MATERIAL PROVIDED: Begin

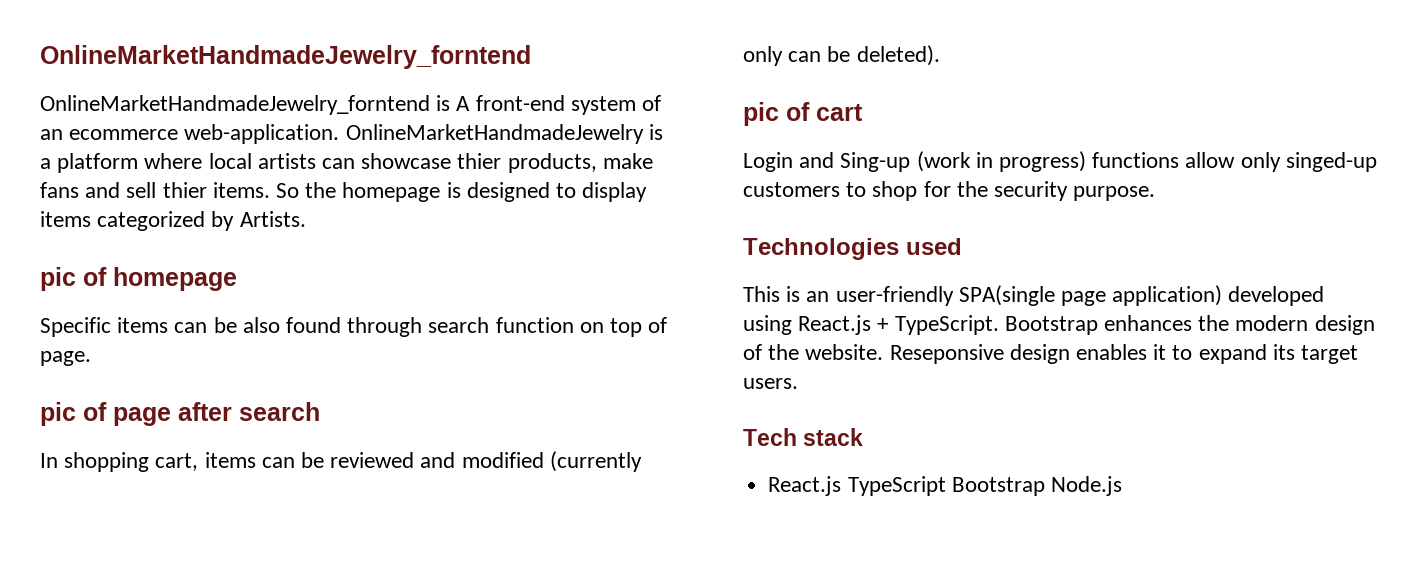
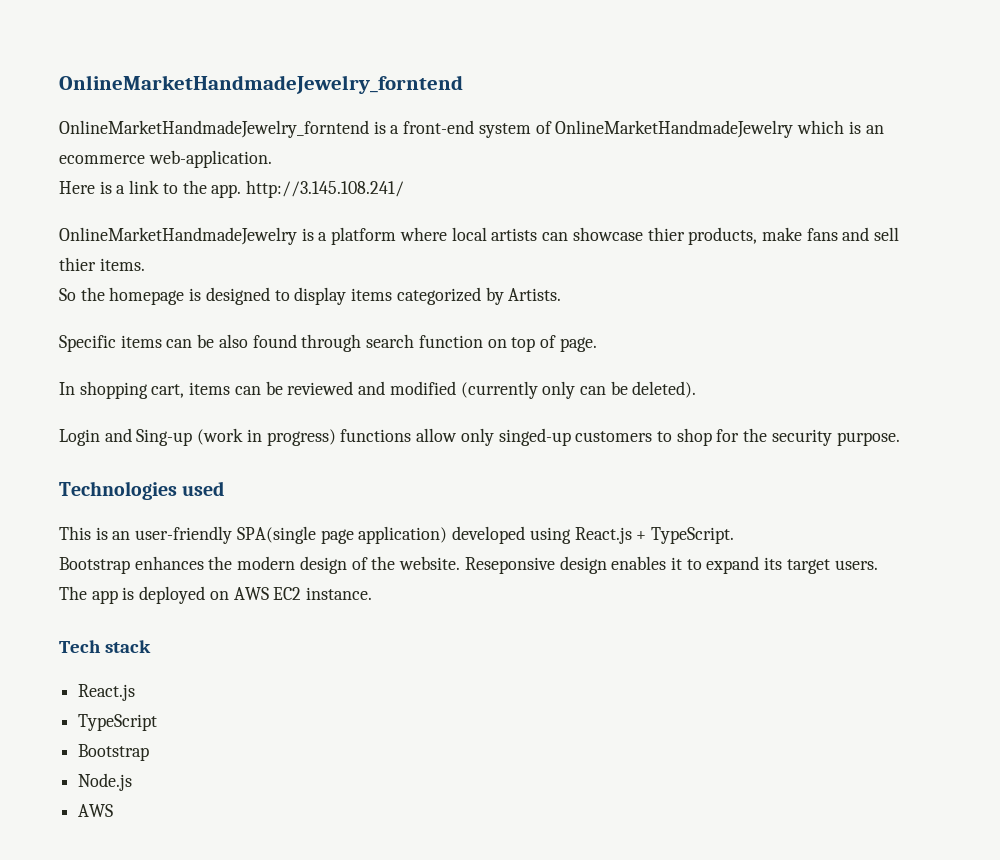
- OnlineMarketHandmadeJewelry_forntend is A front-end system of an ecommerce web-application. OnlineMarketHandmadeJewelry is a platform where local artists can showcase thier products, make fans and sell thier items. So the homepage is designed to display items categorized by Artists.
+ OnlineMarketHandmadeJewelry_forntend is a front-end system of OnlineMarketHandmadeJewelry which is an ecommerce web-application.
+ Here is a link to the app. http://3.145.108.241/
+ OnlineMarketHandmadeJewelry is a platform where local artists can showcase thier products, make fans and sell thier items.
+ So the homepage is designed to display items categorized by Artists.
- pic of homepage
- pic of page after search
- pic of cart
- This is an user-friendly SPA(single page application) developed using React.js + TypeScript. Bootstrap enhances the modern design of the website.
+ This is an user-friendly SPA(single page application) developed using React.js + TypeScript.
+ Bootstrap enhances the modern design of the website.
+ The app is deployed on AWS EC2 instance.
  Tech stack
- React.js TypeScript Bootstrap Node.js
+ React.js
+ TypeScript
+ Bootstrap
+ Node.js
+ AWS

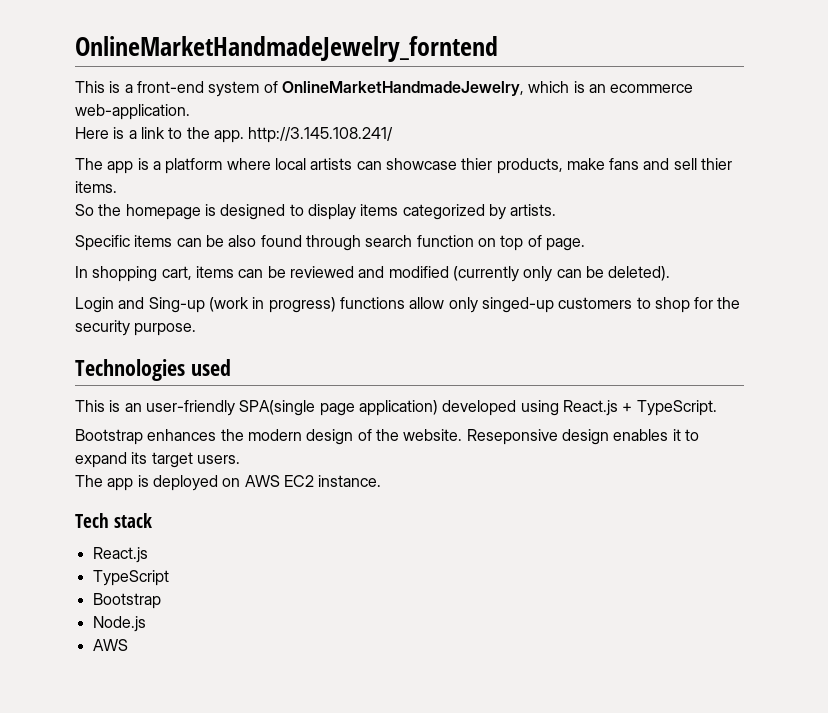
- OnlineMarketHandmadeJewelry_forntend is a front-end system of OnlineMarketHandmadeJewelry which is an ecommerce web-application.
+ This is a front-end system of OnlineMarketHandmadeJewelry, which is an ecommerce web-application.
- OnlineMarketHandmadeJewelry is a platform where local artists can showcase thier products, make fans and sell thier items.
+ The app is a platform where local artists can showcase thier products, make fans and sell thier items.
- So the homepage is designed to display items categorized by Artists.
+ So the homepage is designed to display items categorized by artists.

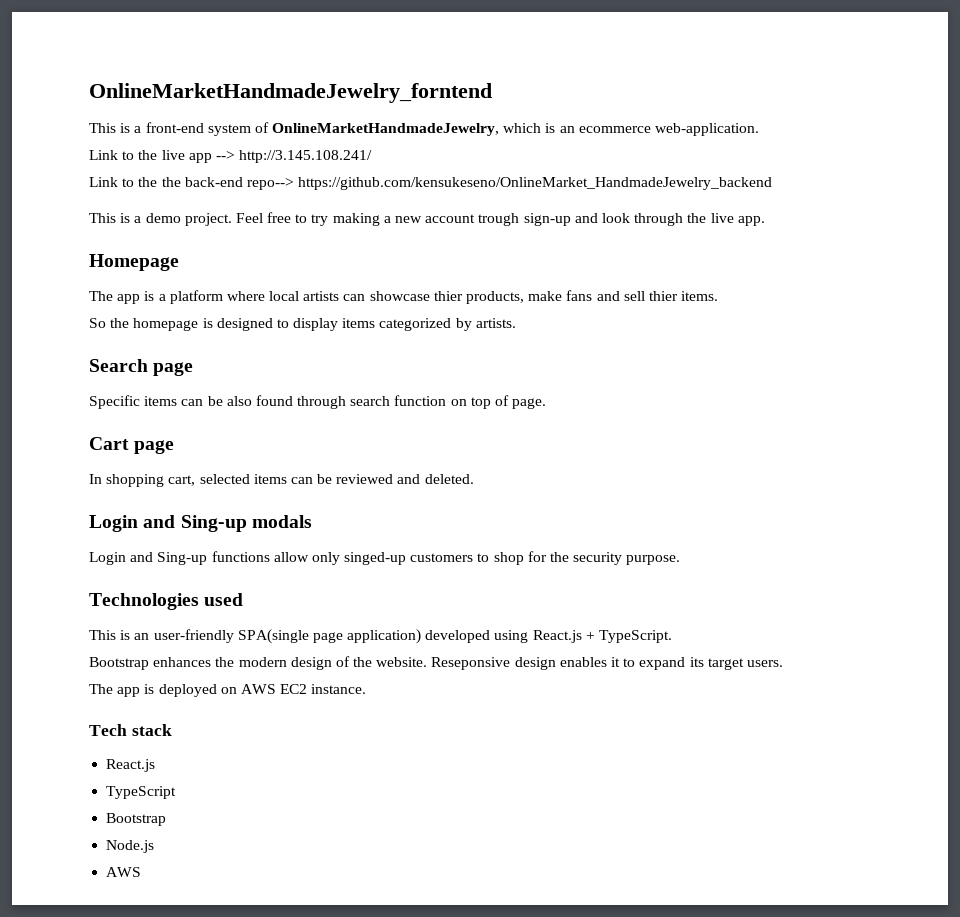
- Here is a link to the app. http://3.145.108.241/
+ Link to the live app --> http://3.145.108.241/
+ Link to the the back-end repo--> https://github.com/kensukeseno/OnlineMarket_HandmadeJewelry_backend
+ This is a demo project. Feel free to try making a new account trough sign-up and look through the live app.
+ Homepage
+ Search page
+ Cart page
- In shopping cart, items can be reviewed and modified (currently only can be deleted).
- Login and Sing-up (work in progress) functions allow only singed-up customers to shop for the security purpose.
+ In shopping cart, selected items can be reviewed and deleted.
+ Login and Sing-up modals
+ Login and Sing-up functions allow only singed-up customers to shop for the security purpose.

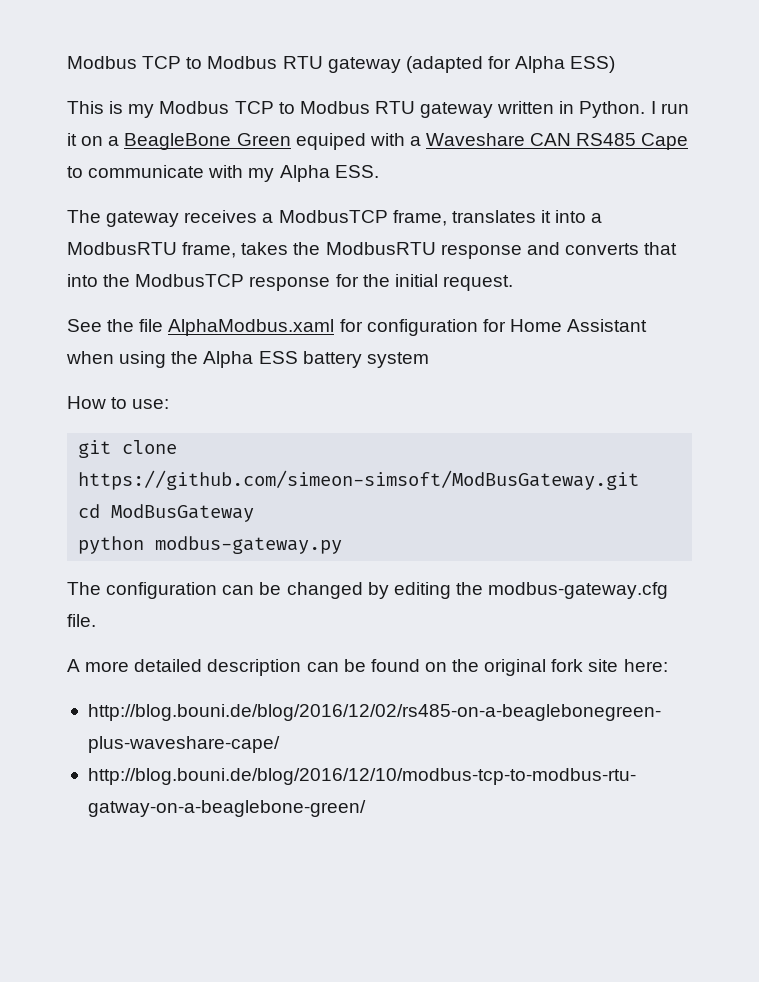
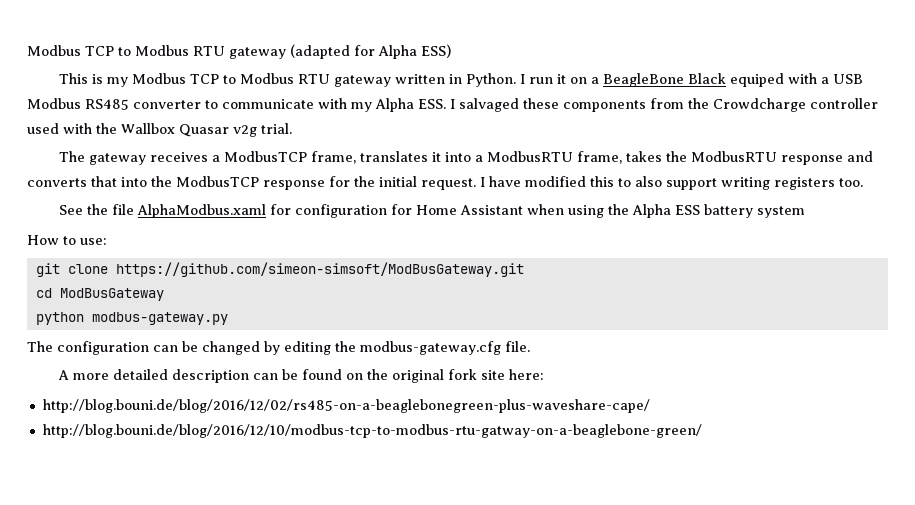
- I run it on a BeagleBone Green equiped with a Waveshare CAN RS485 Cape to communicate with my Alpha ESS.
+ I run it on a BeagleBone Black equiped with a USB Modbus RS485 converter to communicate with my Alpha ESS. I salvaged these components from the Crowdcharge controller used with the Wallbox Quasar v2g trial.
+ I have modified this to also support writing registers too.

MATERIAL PROVIDED: End

For this exercise, transcribe the data above line by line, exactly, with pictures omitted.

▶ **WORKED SOLUTION**:
- OnlineMarketHandmadeJewelry_forntend is A front-end system of an ecommerce web-application. OnlineMarketHandmadeJewelry is a platform where local artists can showcase thier products, make fans and sell thier items. So the homepage is designed to display items categorized by Artists.
+ OnlineMarketHandmadeJewelry_forntend is a front-end system of OnlineMarketHandmadeJewelry which is an ecommerce web-application.
+ Here is a link to the app. http://3.145.108.241/
+ OnlineMarketHandmadeJewelry is a platform where local artists can showcase thier products, make fans and sell thier items.
+ So the homepage is designed to display items categorized by Artists.
- pic of homepage
- pic of page after search
- pic of cart
- This is an user-friendly SPA(single page application) developed using React.js + TypeScript. Bootstrap enhances the modern design of the website.
+ This is an user-friendly SPA(single page application) developed using React.js + TypeScript.
+ Bootstrap enhances the modern design of the website.
+ The app is deployed on AWS EC2 instance.
  Tech stack
- React.js TypeScript Bootstrap Node.js
+ React.js
+ TypeScript
+ Bootstrap
+ Node.js
+ AWS

- OnlineMarketHandmadeJewelry_forntend is a front-end system of OnlineMarketHandmadeJewelry which is an ecommerce web-application.
+ This is a front-end system of OnlineMarketHandmadeJewelry, which is an ecommerce web-application.
- OnlineMarketHandmadeJewelry is a platform where local artists can showcase thier products, make fans and sell thier items.
+ The app is a platform where local artists can showcase thier products, make fans and sell thier items.
- So the homepage is designed to display items categorized by Artists.
+ So the homepage is designed to display items categorized by artists.

- Here is a link to the app. http://3.145.108.241/
+ Link to the live app --> http://3.145.108.241/
+ Link to the the back-end repo--> https://github.com/kensukeseno/OnlineMarket_HandmadeJewelry_backend
+ This is a demo project. Feel free to try making a new account trough sign-up and look through the live app.
+ Homepage
+ Search page
+ Cart page
- In shopping cart, items can be reviewed and modified (currently only can be deleted).
- Login and Sing-up (work in progress) functions allow only singed-up customers to shop for the security purpose.
+ In shopping cart, selected items can be reviewed and deleted.
+ Login and Sing-up modals
+ Login and Sing-up functions allow only singed-up customers to shop for the security purpose.

- I run it on a BeagleBone Green equiped with a Waveshare CAN RS485 Cape to communicate with my Alpha ESS.
+ I run it on a BeagleBone Black equiped with a USB Modbus RS485 converter to communicate with my Alpha ESS. I salvaged these components from the Crowdcharge controller used with the Wallbox Quasar v2g trial.
+ I have modified this to also support writing registers too.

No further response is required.